# Aim of the exercise
When you repeat the entries, reproduce each line exactly and omit every picture.

# Data for analysis

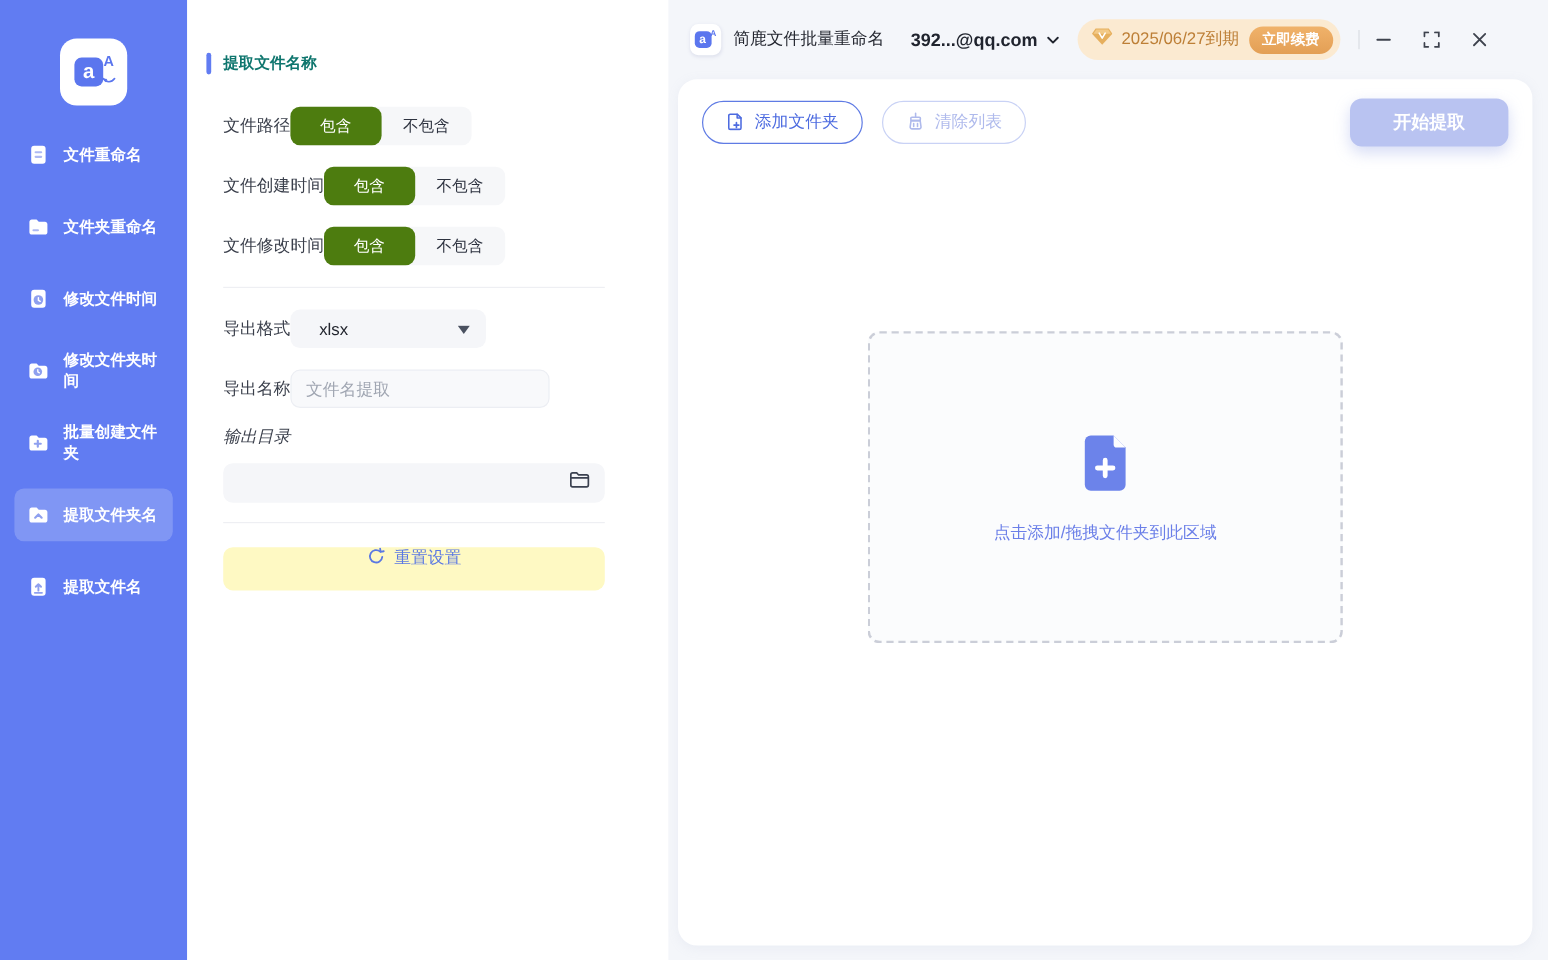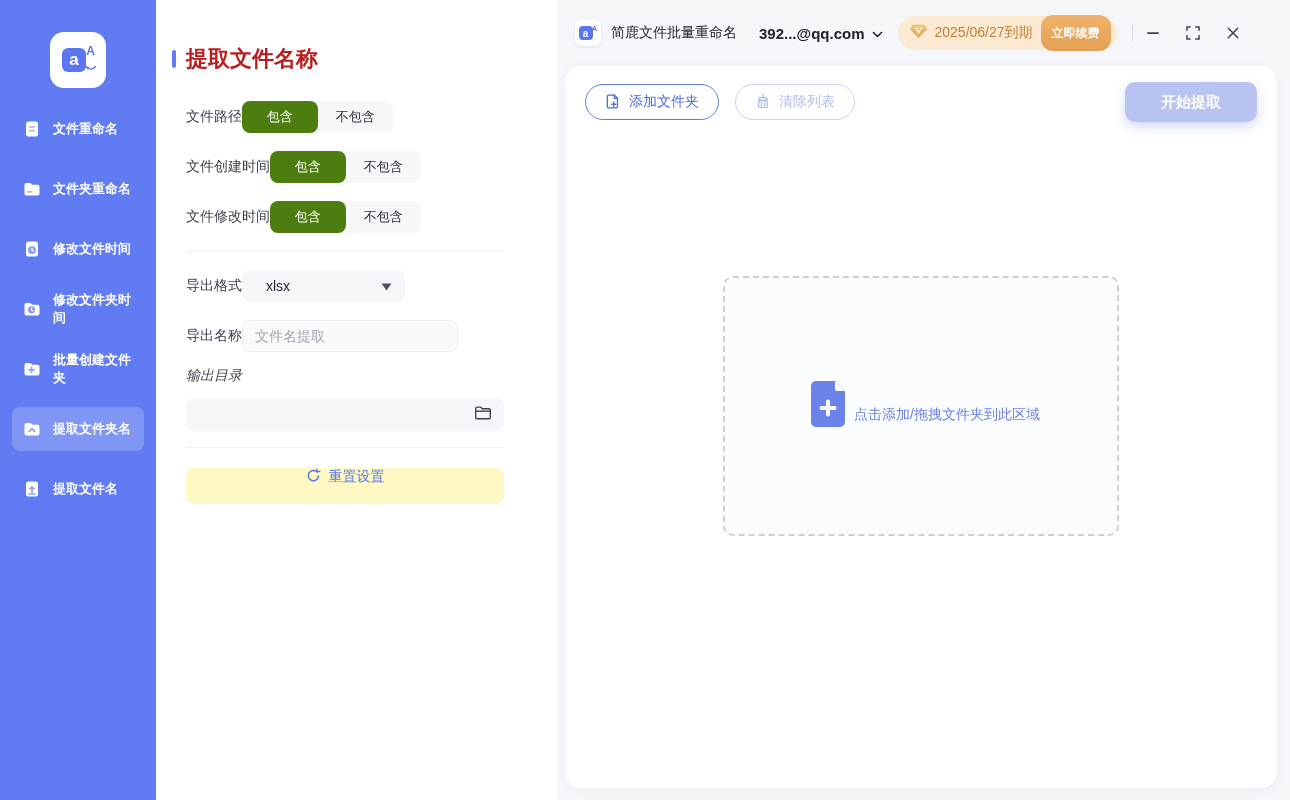--- a/index.html
+++ b/index.html
@@ -31,21 +31,21 @@
     display:flex; align-items:center; gap:11px; padding:0 10px;
     color:#fff; font-size:13px; font-weight:bold; cursor:pointer;
   }
   .nav-item.active { background:rgba(255,255,255,0.2); }
   .nav-item .nicon { width:20px; height:20px; flex:none; display:flex; }
 
   
   .settings { width:401px; flex:none; background:#fff; padding-top:44px; }
   .panel-title { display:flex; align-items:center; gap:10px; margin-left:16px; }
   .panel-title .bar { width:4px; height:18px; border-radius:2px; background:#617CF2; }
-  .panel-title h1 { font-size:22px; color:#b91c1c; font-weight:bold; }
+  .panel-title h1 { font-size:13px; color:#0f766e; font-weight:bold; }
   .form { margin:27px 0 0 30px; width:318px; }
   .frow { display:flex; align-items:center; justify-content:flex-start; height:32px; margin-bottom:18px; }
   .flabel { font-size:14px; color:#3A3F4B; }
   .toggle { display:flex; width:151px; height:32px; background:#F6F7F9; border-radius:8px; }
   .tseg {
     flex:1; display:flex; align-items:center; justify-content:center;
     font-size:13px; color:#2E3340; border-radius:8px; cursor:pointer;
   }
   .tseg.on { background:#4d7c0f; color:#fff; }
   .divline { border:none; border-top:1px solid #EEEFF3; margin:17px 0 18px; }
@@ -93,21 +93,21 @@
   .mini-A { position:absolute; right:4px; top:5px; color:#5B76EE; font-size:7px; font-weight:bold; }
   .app-name { font-size:14px; color:#23262F; margin-left:10px; white-space:nowrap; }
   .account { margin-left:22px; display:flex; align-items:center; gap:7px; cursor:pointer; }
   .account-text { font-size:15px; font-weight:bold; color:#20242E; }
   .license {
     margin-left:15px; height:34px; background:#FBEAD1; border-radius:17px;
     display:flex; align-items:center; gap:8px; padding:0 6px 0 12px;
   }
   .expiry { font-size:14px; color:#BD7F36; }
   .renew {
-    height:36px; padding:0 11px; border:none; border-radius:12px;
+    height:23px; padding:0 11px; border:none; border-radius:12px;
     background:linear-gradient(180deg,#F0B26A,#E39F55); color:#fff;
     font-size:12px; font-weight:bold; display:flex; align-items:center; cursor:pointer;
     font-family:Liberation Sans, sans-serif;
   }
   .tb-divider { width:1px; height:16px; background:#D9DCE3; margin-left:15px; }
   .win-btn {
     width:40px; height:30px; border:none; background:transparent;
     display:flex; align-items:center; justify-content:center; cursor:pointer;
   }
 
@@ -125,21 +125,21 @@
   .start-btn {
     position:absolute; top:16px; right:20px; width:132px; height:40px;
     background:#B9C3F1; border:none; border-radius:10px; color:#fff;
     font-size:15px; font-weight:bold; cursor:default;
     box-shadow:0 5px 12px rgba(150,165,230,.4);
     font-family:"Liberation Sans","DejaVu Sans",sans-serif;
   }
   .dropzone {
     width:396px; height:260px; margin:156px auto 0;
     border:2px dashed #CBCED8; border-radius:10px; background:#FBFCFD;
-    display:flex; align-items:center; justify-content:center;
+    display:flex; flex-direction:column; align-items:center; justify-content:center;
     cursor:pointer;
   }
   .dz-hint { margin-top:18px; font-size:14px; color:#6B7FE8; }
 </style>
 </head>
 <body>
 
 <div class="app">
 
   <aside class="sidebar">

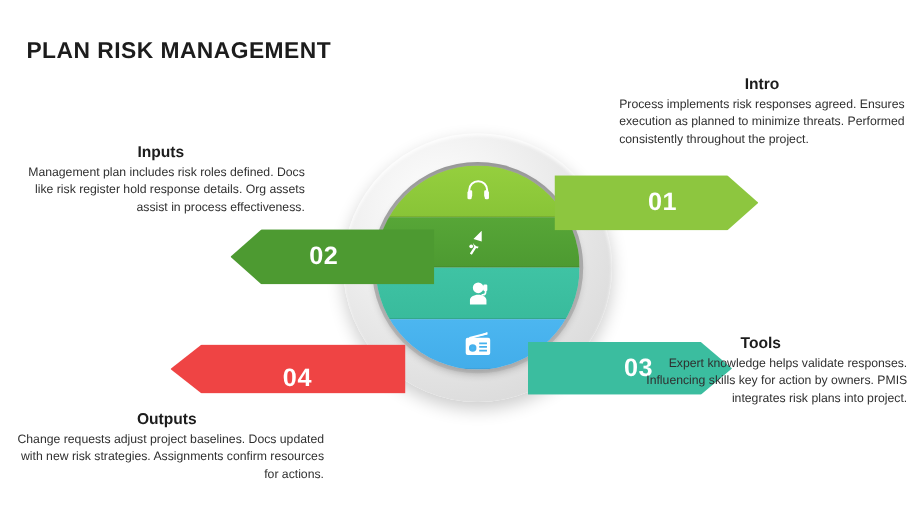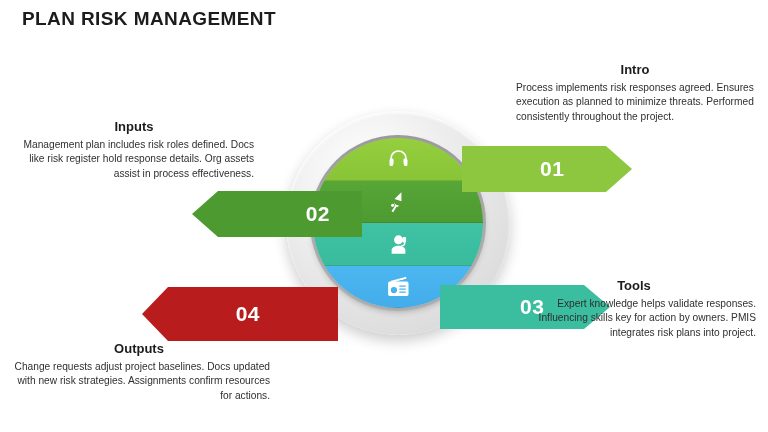--- a/index.html
+++ b/index.html
@@ -8,21 +8,21 @@
     background:#ffffff;
     font-family:"Liberation Sans", sans-serif;
     color:#231f20;
     overflow:hidden;
     position:relative;
   }
   #slide { position:relative; width:768px; height:432px; background:#fff; }
 
   
   #page-title {
-    position:absolute; left:22px; top:8px;
+    position:absolute; left:22px; top:32px;
     font-size:19px; font-weight:600; letter-spacing:.4px;
     color:#1c1c1c; white-space:nowrap;
   }
 
   
   #wheel { position:absolute; left:286px; top:111px; width:224px; height:224px; }
   .ring-outer {
     position:absolute; inset:0; border-radius:50%;
     background:
       radial-gradient(circle at 36% 28%, #ffffff 0%, #f3f3f3 28%, #e3e3e3 62%, #d2d2d2 100%);
@@ -63,24 +63,24 @@
     justify-content:flex-start;
     clip-path:polygon(0 0, calc(100% - 26px) 0, 100% 50%, calc(100% - 26px) 100%, 0 100%);
   }
   .arrow-l {
     justify-content:flex-end;
     clip-path:polygon(26px 0, 100% 0, 100% 100%, 26px 100%, 0 50%);
   }
   #arrow-01 { left:462px; top:146px; width:170px; height:46px; background:#8dc63f; }
   #arrow-01 .num { margin-left:78px; }
   #arrow-02 { left:192px; top:191px; width:170px; height:46px; background:#4d9a31; }
-  #arrow-02 .num { margin-right:32px; }
+  #arrow-02 .num { margin-right:80px; }
   #arrow-03 { left:440px; top:237px; width:170px; height:44px; background:#3bbd9f;margin-top:48px; }
   #arrow-03 .num { margin-left:80px; }
-  #arrow-04 { left:142px; top:287px; width:196px; height:54px; background:#b91c1c; }
+  #arrow-04 { left:142px; top:287px; width:196px; height:41px; background:#ef4444;align-items:flex-end; }
   #arrow-04 .num { margin-right:78px; }
 
   
   .block { position:absolute; }
   .block h3 {
     font-size:13px; font-weight:700; color:#1c1c1c;
     text-align:center; margin-bottom:4px;
   }
   .block p {
     font-size:10.2px; line-height:1.42; color:#2f2f2f;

# Output for this task
--- a/index.html
+++ b/index.html
@@ -31,21 +31,21 @@
     display:flex; align-items:center; gap:11px; padding:0 10px;
     color:#fff; font-size:13px; font-weight:bold; cursor:pointer;
   }
   .nav-item.active { background:rgba(255,255,255,0.2); }
   .nav-item .nicon { width:20px; height:20px; flex:none; display:flex; }
 
   
   .settings { width:401px; flex:none; background:#fff; padding-top:44px; }
   .panel-title { display:flex; align-items:center; gap:10px; margin-left:16px; }
   .panel-title .bar { width:4px; height:18px; border-radius:2px; background:#617CF2; }
-  .panel-title h1 { font-size:22px; color:#b91c1c; font-weight:bold; }
+  .panel-title h1 { font-size:13px; color:#0f766e; font-weight:bold; }
   .form { margin:27px 0 0 30px; width:318px; }
   .frow { display:flex; align-items:center; justify-content:flex-start; height:32px; margin-bottom:18px; }
   .flabel { font-size:14px; color:#3A3F4B; }
   .toggle { display:flex; width:151px; height:32px; background:#F6F7F9; border-radius:8px; }
   .tseg {
     flex:1; display:flex; align-items:center; justify-content:center;
     font-size:13px; color:#2E3340; border-radius:8px; cursor:pointer;
   }
   .tseg.on { background:#4d7c0f; color:#fff; }
   .divline { border:none; border-top:1px solid #EEEFF3; margin:17px 0 18px; }
@@ -93,21 +93,21 @@
   .mini-A { position:absolute; right:4px; top:5px; color:#5B76EE; font-size:7px; font-weight:bold; }
   .app-name { font-size:14px; color:#23262F; margin-left:10px; white-space:nowrap; }
   .account { margin-left:22px; display:flex; align-items:center; gap:7px; cursor:pointer; }
   .account-text { font-size:15px; font-weight:bold; color:#20242E; }
   .license {
     margin-left:15px; height:34px; background:#FBEAD1; border-radius:17px;
     display:flex; align-items:center; gap:8px; padding:0 6px 0 12px;
   }
   .expiry { font-size:14px; color:#BD7F36; }
   .renew {
-    height:36px; padding:0 11px; border:none; border-radius:12px;
+    height:23px; padding:0 11px; border:none; border-radius:12px;
     background:linear-gradient(180deg,#F0B26A,#E39F55); color:#fff;
     font-size:12px; font-weight:bold; display:flex; align-items:center; cursor:pointer;
     font-family:Liberation Sans, sans-serif;
   }
   .tb-divider { width:1px; height:16px; background:#D9DCE3; margin-left:15px; }
   .win-btn {
     width:40px; height:30px; border:none; background:transparent;
     display:flex; align-items:center; justify-content:center; cursor:pointer;
   }
 
@@ -125,21 +125,21 @@
   .start-btn {
     position:absolute; top:16px; right:20px; width:132px; height:40px;
     background:#B9C3F1; border:none; border-radius:10px; color:#fff;
     font-size:15px; font-weight:bold; cursor:default;
     box-shadow:0 5px 12px rgba(150,165,230,.4);
     font-family:"Liberation Sans","DejaVu Sans",sans-serif;
   }
   .dropzone {
     width:396px; height:260px; margin:156px auto 0;
     border:2px dashed #CBCED8; border-radius:10px; background:#FBFCFD;
-    display:flex; align-items:center; justify-content:center;
+    display:flex; flex-direction:column; align-items:center; justify-content:center;
     cursor:pointer;
   }
   .dz-hint { margin-top:18px; font-size:14px; color:#6B7FE8; }
 </style>
 </head>
 <body>
 
 <div class="app">
 
   <aside class="sidebar">

--- a/index.html
+++ b/index.html
@@ -8,21 +8,21 @@
     background:#ffffff;
     font-family:"Liberation Sans", sans-serif;
     color:#231f20;
     overflow:hidden;
     position:relative;
   }
   #slide { position:relative; width:768px; height:432px; background:#fff; }
 
   
   #page-title {
-    position:absolute; left:22px; top:8px;
+    position:absolute; left:22px; top:32px;
     font-size:19px; font-weight:600; letter-spacing:.4px;
     color:#1c1c1c; white-space:nowrap;
   }
 
   
   #wheel { position:absolute; left:286px; top:111px; width:224px; height:224px; }
   .ring-outer {
     position:absolute; inset:0; border-radius:50%;
     background:
       radial-gradient(circle at 36% 28%, #ffffff 0%, #f3f3f3 28%, #e3e3e3 62%, #d2d2d2 100%);
@@ -63,24 +63,24 @@
     justify-content:flex-start;
     clip-path:polygon(0 0, calc(100% - 26px) 0, 100% 50%, calc(100% - 26px) 100%, 0 100%);
   }
   .arrow-l {
     justify-content:flex-end;
     clip-path:polygon(26px 0, 100% 0, 100% 100%, 26px 100%, 0 50%);
   }
   #arrow-01 { left:462px; top:146px; width:170px; height:46px; background:#8dc63f; }
   #arrow-01 .num { margin-left:78px; }
   #arrow-02 { left:192px; top:191px; width:170px; height:46px; background:#4d9a31; }
-  #arrow-02 .num { margin-right:32px; }
+  #arrow-02 .num { margin-right:80px; }
   #arrow-03 { left:440px; top:237px; width:170px; height:44px; background:#3bbd9f;margin-top:48px; }
   #arrow-03 .num { margin-left:80px; }
-  #arrow-04 { left:142px; top:287px; width:196px; height:54px; background:#b91c1c; }
+  #arrow-04 { left:142px; top:287px; width:196px; height:41px; background:#ef4444;align-items:flex-end; }
   #arrow-04 .num { margin-right:78px; }
 
   
   .block { position:absolute; }
   .block h3 {
     font-size:13px; font-weight:700; color:#1c1c1c;
     text-align:center; margin-bottom:4px;
   }
   .block p {
     font-size:10.2px; line-height:1.42; color:#2f2f2f;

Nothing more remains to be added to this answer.